Traditions are a lot more important than most people realize. We communicate our culture and ethnic traditions from one generation to another with our rituals and customs, no matter how bizarre they may seem, like Groundhog Day.
Ceremonies make us feel a part of a much larger community. In the colonial commonwealth of Pennsylvania, a brand new all-American tradition began around 1850 that endures to this day.
Groundhog History
Every year on Candlemas day, February 2nd, the Punxsutawney locals go out and consult their official groundhog to learn their chances for an early spring. Nobody has ever taken it the least bit seriously, but it’s a great excuse for a town festival in the middle of a cold and dreary winter.
Our early pioneers along the western frontier were too busy chasing off bears to ever dream there would be such a thing as animal rights groups.
PETA
Those Americans that think PETA stands for People Eating Tasty Animals don’t generally pay much attention to what the animal rights group has to say. Our nation was built by hunters and fishermen blazing their way across the wilderness.
To their modern descendants, there’s lot’s of room for all God’s creatures, right next to the mashed potatoes. That doesn’t mean the liberal wackos don’t have a good idea once in a while.
Traditions
While traditions are important, they don’t need to remain rigidly the same year after year. All traditions mutate and change with the times. As one psychologist writes, “while we hold old traditions dear, it can be dangerous and downright dogmatic to eschew new ways of looking at things in the name of grasping after traditions that have become outlived.” Do we really need to annually abuse an actual living groundhog? Or can we satisfy our pagan rituals with a robot rodent as a more humane replacement? In this case, the tree huggers may have a point.

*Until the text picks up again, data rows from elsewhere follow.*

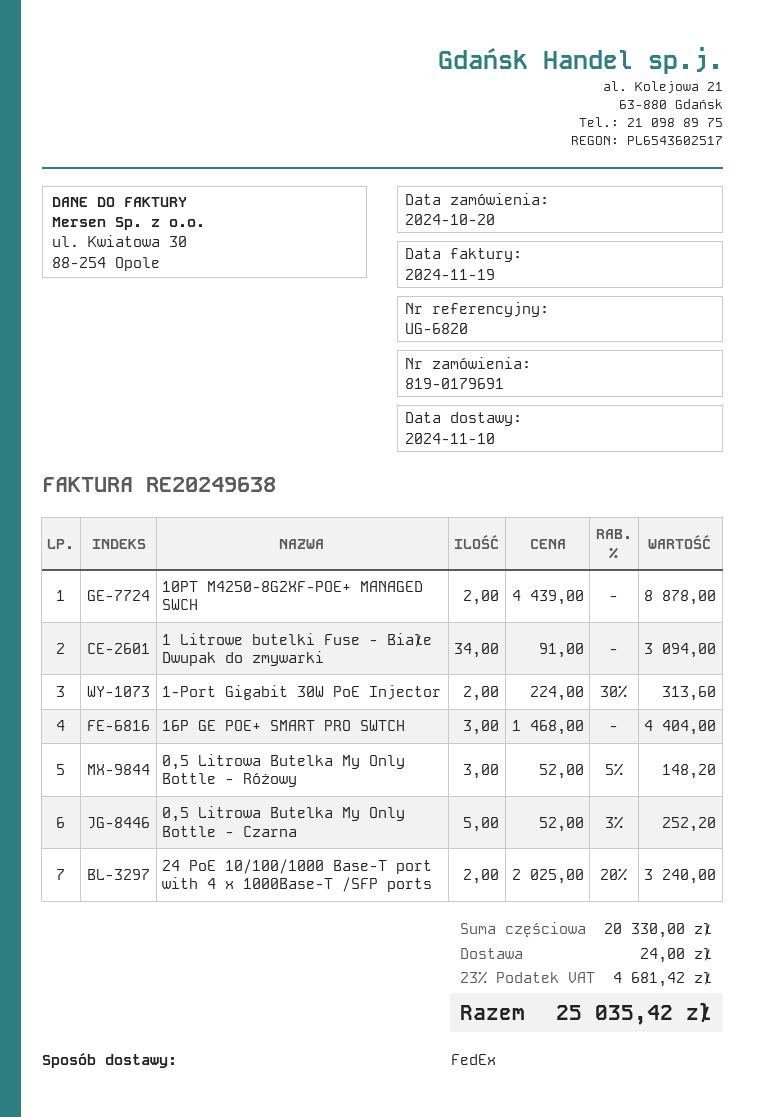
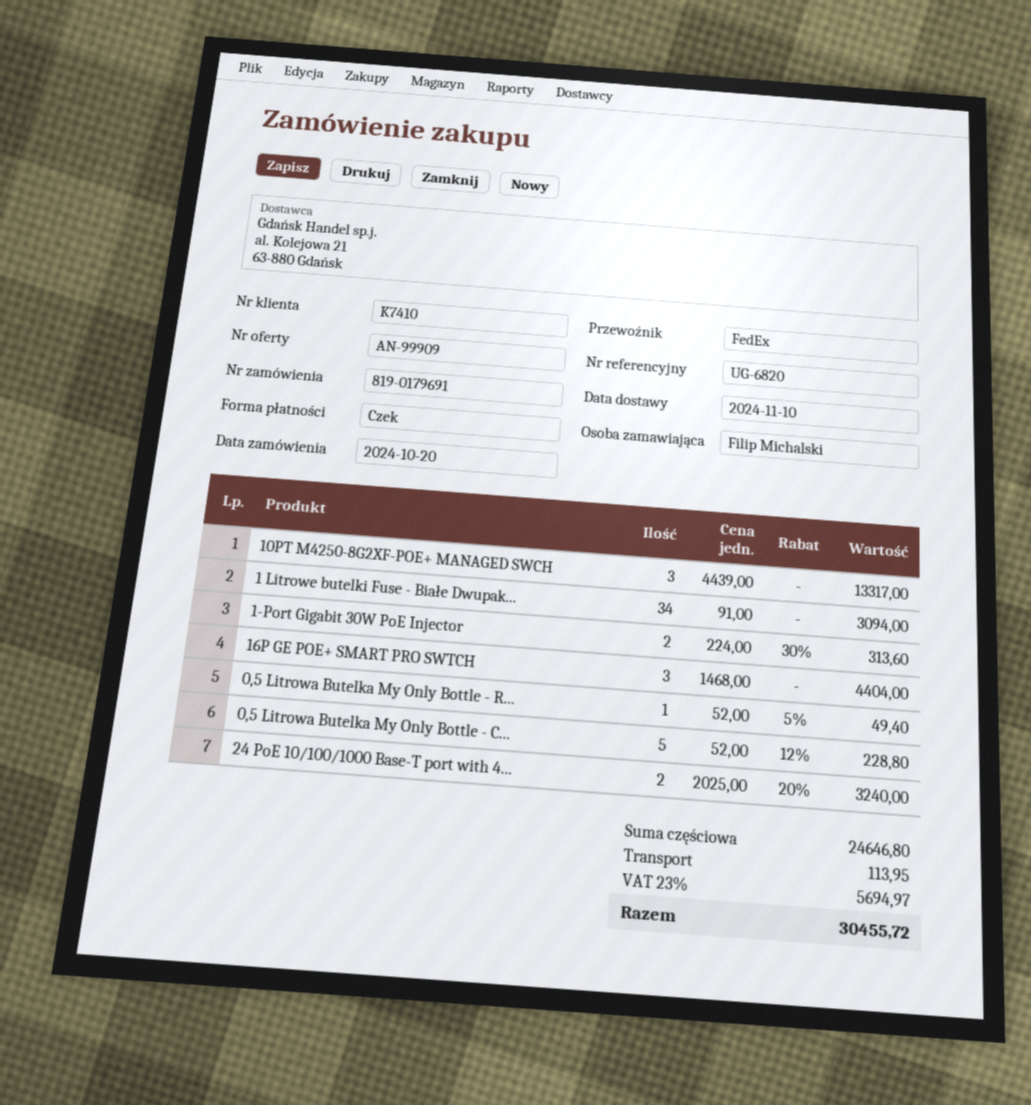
10PT M4250-8G2XF-POE+ MANAGED SWCH: 2 x 4439.00 = 8878.00 -> 3 x 4439.00 = 13317.00
0,5 Litrowa Butelka My Only Bottle - Różowy: 3 x 52.00 - 5% = 148.20 -> 1 x 52.00 - 5% = 49.40
0,5 Litrowa Butelka My Only Bottle - Czarna: 5 x 52.00 - 3% = 252.20 -> 5 x 52.00 - 12% = 228.80
subtotal: 20330.00 -> 24646.80
shipping: 24.00 -> 113.95
tax: 23% = 4681.42 -> 23% = 5694.97
total: 25035.42 -> 30455.72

In the earliest days of this particular tradition, long before it was officially recognized, German immigrant settlers were buried in snow and longing for warmer weather around about the time Candlemas came around.
Since that was when they got their candles blessed in hopes their supply would make it through the winter, they were anxious to estimate just how long that might be. Back in the old country, they were intimate with the habits of the animals and kept an eye on the badgers. Here in America, they settled for it’s cousin, the groundhog.
Lucky Groundhog
These settlers were well aware that after hibernating all winter, about then a male would poke his nose up out of his burrow and sniff if any of his female friends were awake yet. If so, he’d crawl on out and have a little bit of forage in hopes of getting lucky.
If there weren’t any girls around, he would go back to bed until the middle of March. Since there wasn’t a lot to do but loaf after the service at church, a few of the guys would grab a skin of something to keep away the cold and head up to check out the burrow on Gobbler’s Knob. Pretty soon, they realized if they went up there before church, they could tell the whole town what they saw.
Age of technology
Now we have the internet and don’t need to badger any of the local wildlife just to get a weather forecast but that doesn’t stop about 25,000 people a year from heading to that hill in the middle of the night.
Once they get there, since everybody knows the groundhog lives in a climate controlled condo at the library anyway, why wouldn’t a robot varmint work just as well. Heck, it could even be better, vocalizing the seasons forecast with the accuracy of artificial intelligence. Who can tell the difference when standing behind 10,000 other people 100 feet away?

The real Punxsutawney Phil can still be the star of the show, right from the comfort of his burrow in the library without having to suffer the indignity of being dragged to a cold hill in the middle of the night and held up in front of a bunch of bright lights and confusion.
One of his cousins, Charlotte, up in Staten Island, did her act under the stage name “Chuck,” Until she was murdered by former New York Mayor Bill de Blasio in 2014. In front of a crowd of horrified onlookers, he dropped her nearly 6 feet during a photo op. She died a week later from internal injuries.
PETA People
The PETA people aren’t happy that Phil and his wife Phyllis are being held hostage in a library when they should be free to dig, burrow and forage but there is a great opportunity for compromise. Let Phil keep his superstar status and high-end climate controlled lifestyle while the robot stand-in stunt double deals with the crowds of screaming fans.
Every year, visitPA provides a live stream of the event.